Strangely, the local Kansas Supreme Court (pictured above and with lots of justices appointed by GOP administrations) looked at the situation and realized what was going on. Equal protection under the law had slipped quietly away. And while the court could have ordered the overall educational budget simply to be more equally divided among the divergent school districts, balancing the equities, instead it just gave the legislature until June 30 to fix the inequalities… or the court would shut down the entire primary and secondary school system. Wow! Had it ordered that equal allocation, all Kansas public school students would receive a really inferior education.
Brownback is a believer in Reaganomics – supply-side, trickle-down economics where lower taxes were supposed to generate vast pools of additional money as businesses grew by reason of Brownback’s successful implementation of reduced Kansas income tax. Apparently, Brownback did not bother to check to see that the trickle-down tax cuts are almost always just kept by the rich, and that the wealthy’s decisions to grow their businesses were not simply based on tax cuts. Like most folks who have applied this disproved theory, Kansas saved rich people from taxes, but business did not grow to generate more revenue that would benefit even the state government.
So the state had the same level of governmental expenses but a severely reduced tax base to provide the necessary revenues to cover them. An embarrassed Brownback now was forced to slash and burn his budget since his supply-side tax-cutting policy was a rather abysmal failure.
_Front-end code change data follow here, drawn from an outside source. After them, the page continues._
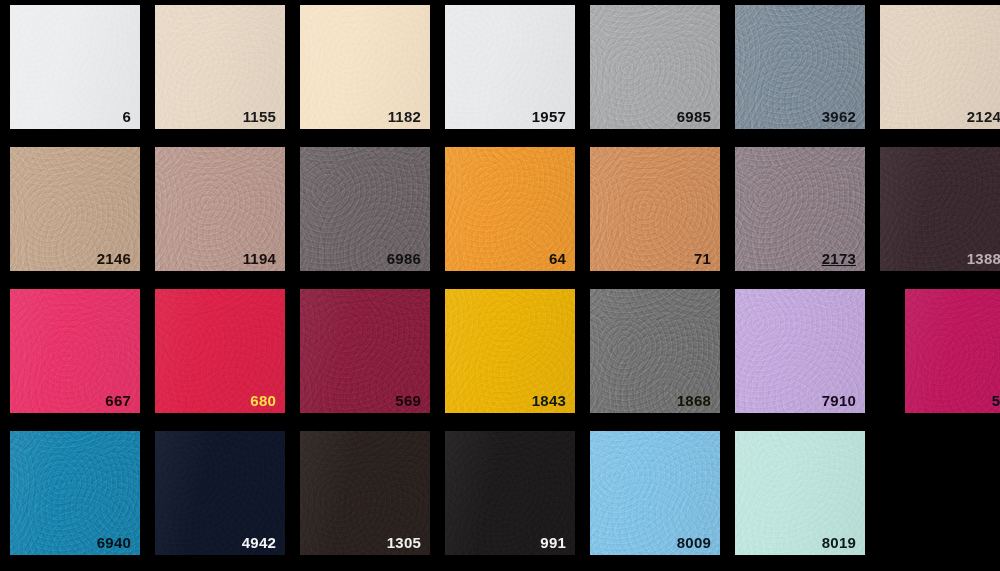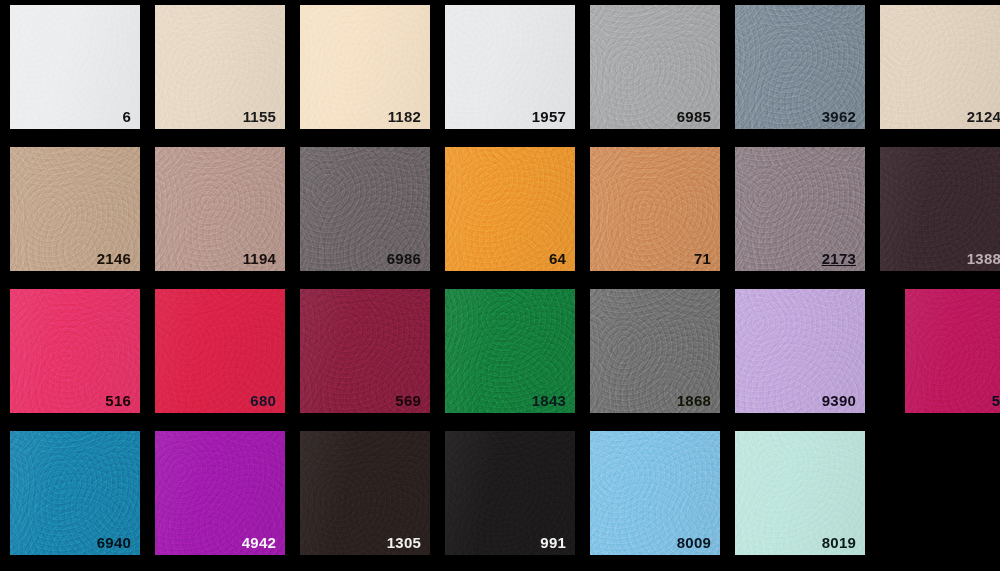--- a/index.html
+++ b/index.html
@@ -148,7 +148,7 @@
     <div class="swatch" style="background: rgb(232, 53, 106);">
       <div class="grain" style="background-position: 34px 37px, 6px 21px, 5px 2px, 0px 0px, 0px 0px;"></div>
       <div class="sheen"></div>
-      <span class="code" style="color: rgb(24, 3, 8);">516</span>
+      <span class="code" style="color: rgb(24, 3, 8);">667</span>
     </div>
     <div class="swatch" style="background: rgb(220, 34, 72);">
       <div class="grain" style="background-position: 10px 25px, 13px 7px, 24px 13px, 0px 0px, 0px 0px;"></div>

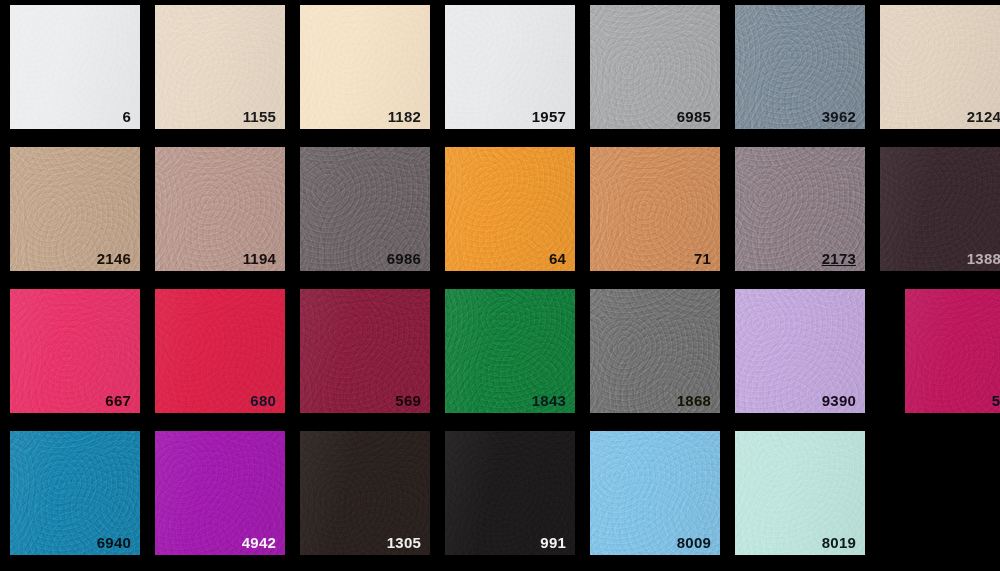--- a/index.html
+++ b/index.html
@@ -153,7 +153,7 @@
     <div class="swatch" style="background: rgb(220, 34, 72);">
       <div class="grain" style="background-position: 10px 25px, 13px 7px, 24px 13px, 0px 0px, 0px 0px;"></div>
       <div class="sheen"></div>
-      <span class="code" style="color: #0f172a;">680</span>
+      <span class="code" style="color: #fde047;">680</span>
     </div>
     <div class="swatch" style="background: rgb(138, 31, 64);">
       <div class="grain" style="background-position: 23px 13px, 20px 24px, 14px 5px, 0px 0px, 0px 0px;"></div>

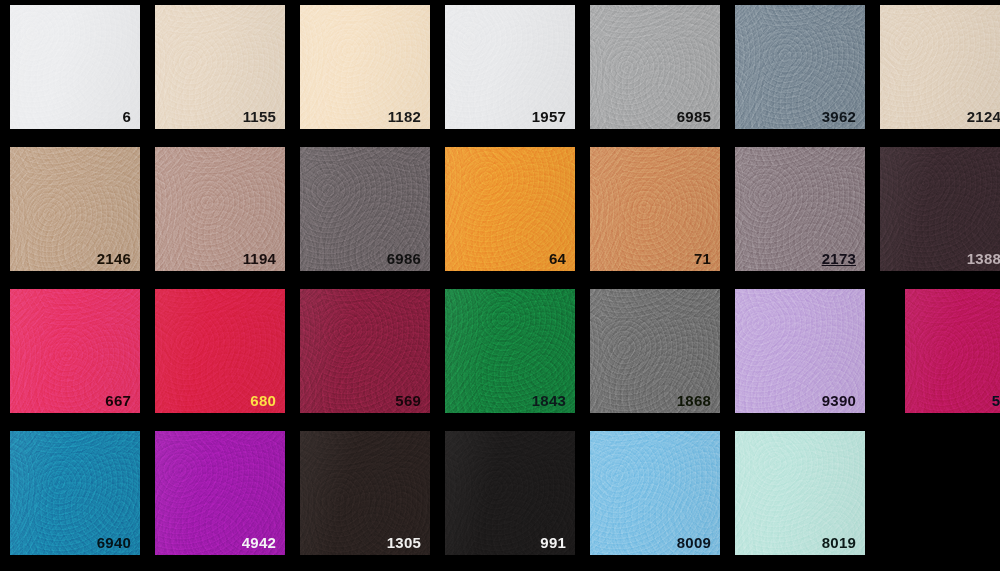--- a/index.html
+++ b/index.html
@@ -160,7 +160,7 @@
       <div class="sheen"></div>
       <span class="code" style="color: rgb(24, 6, 12);">569</span>
     </div>
-    <div class="swatch" style="background: #15803d; padding-left: 8px;">
+    <div class="swatch" style="background: #eab308; padding-left: 8px;">
       <div class="grain" style="background-position: 36px 1px, 4px 10px, 4px 16px, 0px 0px, 0px 0px;"></div>
       <div class="sheen"></div>
       <span class="code" style="color: rgb(13, 26, 28);">1843</span>

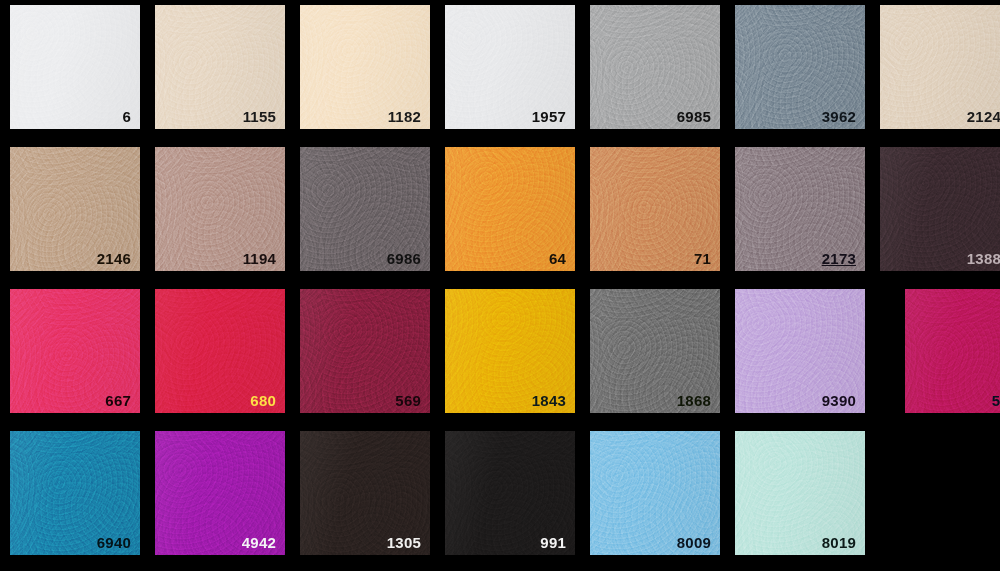--- a/index.html
+++ b/index.html
@@ -173,7 +173,7 @@
     <div class="swatch" style="background: rgb(195, 169, 221);">
       <div class="grain" style="background-position: 1px 6px, 2px 30px, 3px 11px, 0px 0px, 0px 0px;"></div>
       <div class="sheen"></div>
-      <span class="code" style="color: rgb(20, 12, 28);">9390</span>
+      <span class="code" style="color: rgb(20, 12, 28);">7910</span>
     </div>
     <div class="swatch" style="background: #be185d; margin-left: 25px;">
       <div class="grain" style="background-position: 14px 35px, 9px 16px, 22px 3px, 0px 0px, 0px 0px;"></div>

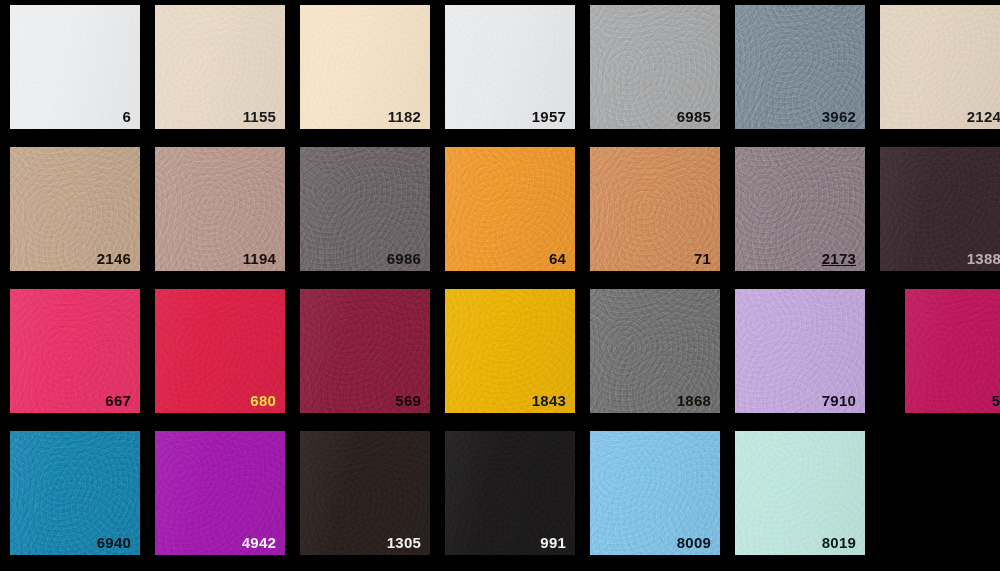--- a/index.html
+++ b/index.html
@@ -185,7 +185,7 @@
       <div class="sheen"></div>
       <span class="code" style="color: rgb(4, 19, 26);">6940</span>
     </div>
-    <div class="swatch" style="background: #a21caf;">
+    <div class="swatch" style="background: #0f172a;">
       <div class="grain" style="background-position: 3px 11px, 0px 19px, 2px 6px, 0px 0px, 0px 0px;"></div>
       <div class="sheen"></div>
       <span class="code" style="color: rgb(244, 244, 246);">4942</span>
Simply, there was a $200 million shortfall from what Brownback (and his legislative cronies) had predicted, a big number for a relatively small state (population-wise). Minority kids were an easy “give.”
“‘The legislature’s unsuccessful attempts to equitably, i.e., fairly, allocate resources among the school districts not only creates uncertainty in planning the 2016-2017 school year but also has the potential to interrupt the operation of Kansas’ public schools,’ the court said… The decision is the latest blow to Gov. Sam Brownback, a Republican, and the state Legislature, which will probably have to find tens of millions of dollars in its budget for additional education funding… John S. Robb, a lawyer for the school districts and parents who are suing the state, estimated that the Legislature would have to add $73 million to the system to satisfy the court.
“The Legislature’s ‘chosen path during the 2016 session will ultimately determine whether Kansas students will be treated fairly and the schoolhouse doors will be open to them in August,’ the ruling said… Democrats and moderate Republicans say that the failure to provide enough money for schools is more proof that Mr. Brownback’s tax-cutting experiment has failed.
“‘It really came down to our Supreme Court saying, once again, that the state has not done enough to address the inequities in our finance system,’ Mark Tallman, a lobbyist with the Kansas Association of School Boards, said in an interview. ‘We hope that the Legislature will respond to the court in a timely fashion.’” New York Times, February 11th. Supply-side economics almost always fails, but the theory constantly gets resurrected by conservative politicians who think if they simply give the theory a new name – like “job-creation” economics – folks will vote for them even though this economic structure is one of the most discredited theories of the last 50 years.
I still read treatises from what are supposed to be sophisticated right-leaning economists who present facts and figures that their GOP handlers are demanding to justify policies to make the rich richer (those who make the big campaign contributions love tax cuts) at the expense of everyone else… with a rather dramatic failure toward the real creation of the promised substantial, value-added jobs. 70% of working Americans have made less, year-to-year for two decades plus, in real buying power, and those in venues ruled by supply-side economics have fared even worse, as the Kansas experience illustrates. Perhaps these economic fools need a lower-performing educational system, since only uneducated people (plus a few of the greedy class) would even keep buying into this clearly failed economic theory.
I’m Peter Dekom, and getting to and living in the real appears to be exceptionally difficult for way too many Americans, especially those in states with particular bad schools.